Bersama empat saudaranya, yakni Dewi Surtikanti, Dewi Banowati, Arya Burisrawa, dan Bambang Rukmarata, Dewi Erawati tumbuh dalam keluarga kerajaan yang dihormati.
Dewi Erawati menikahi Prabu Baladewa (juga dikenal sebagai Kakrasana), raja Mandura, putra Prabu Basudewa dan Dewi Mahindra (menurut wayang versi Jogja).
Pernikahan mereka dikaruniai dua putra, Winata dan Wimuka.
Dewi Erawati dikenal karena wataknya yang penuh belas kasih, setia, dan sabar, sifat-sifat yang membuatnya dicintai oleh keluarga dan rakyatnya.
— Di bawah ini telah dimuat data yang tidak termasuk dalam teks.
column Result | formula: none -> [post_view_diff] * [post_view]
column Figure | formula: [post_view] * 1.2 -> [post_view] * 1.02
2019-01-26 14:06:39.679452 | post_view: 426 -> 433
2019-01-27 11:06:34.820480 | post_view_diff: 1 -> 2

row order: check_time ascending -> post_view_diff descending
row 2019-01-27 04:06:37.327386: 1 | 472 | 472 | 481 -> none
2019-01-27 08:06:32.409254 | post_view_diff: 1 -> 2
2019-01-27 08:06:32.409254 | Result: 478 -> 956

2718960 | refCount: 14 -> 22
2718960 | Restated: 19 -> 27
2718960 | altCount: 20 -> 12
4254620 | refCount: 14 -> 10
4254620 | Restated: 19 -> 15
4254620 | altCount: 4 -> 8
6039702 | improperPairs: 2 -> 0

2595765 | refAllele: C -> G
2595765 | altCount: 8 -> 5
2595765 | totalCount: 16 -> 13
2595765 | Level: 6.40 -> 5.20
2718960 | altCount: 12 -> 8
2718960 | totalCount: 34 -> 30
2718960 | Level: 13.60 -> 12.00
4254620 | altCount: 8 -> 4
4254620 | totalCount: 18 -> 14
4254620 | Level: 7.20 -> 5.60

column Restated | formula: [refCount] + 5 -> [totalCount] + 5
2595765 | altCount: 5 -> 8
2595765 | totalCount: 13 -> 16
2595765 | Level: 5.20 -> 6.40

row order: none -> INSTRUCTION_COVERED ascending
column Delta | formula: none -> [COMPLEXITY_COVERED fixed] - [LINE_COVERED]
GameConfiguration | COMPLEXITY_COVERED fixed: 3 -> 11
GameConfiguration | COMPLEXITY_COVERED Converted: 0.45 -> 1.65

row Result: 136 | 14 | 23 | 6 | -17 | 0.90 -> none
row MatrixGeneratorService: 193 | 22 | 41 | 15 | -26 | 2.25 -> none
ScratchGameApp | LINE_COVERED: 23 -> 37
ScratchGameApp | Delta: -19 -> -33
Kecantikannya yang luar biasa adalah salah satu alasan mengapa Prabu Baladewa tidak tertarik untuk menikah lagi.
Meskipun ia memiliki banyak pilihan.
Bersama suaminya, mereka menjalani kehidupan yang tenang dan bahagia, terutama setelah Perang Baratayudha.
Mereka memilih untuk tidak terlibat dalam konflik antara keluarga Kurawa dan Pandawa.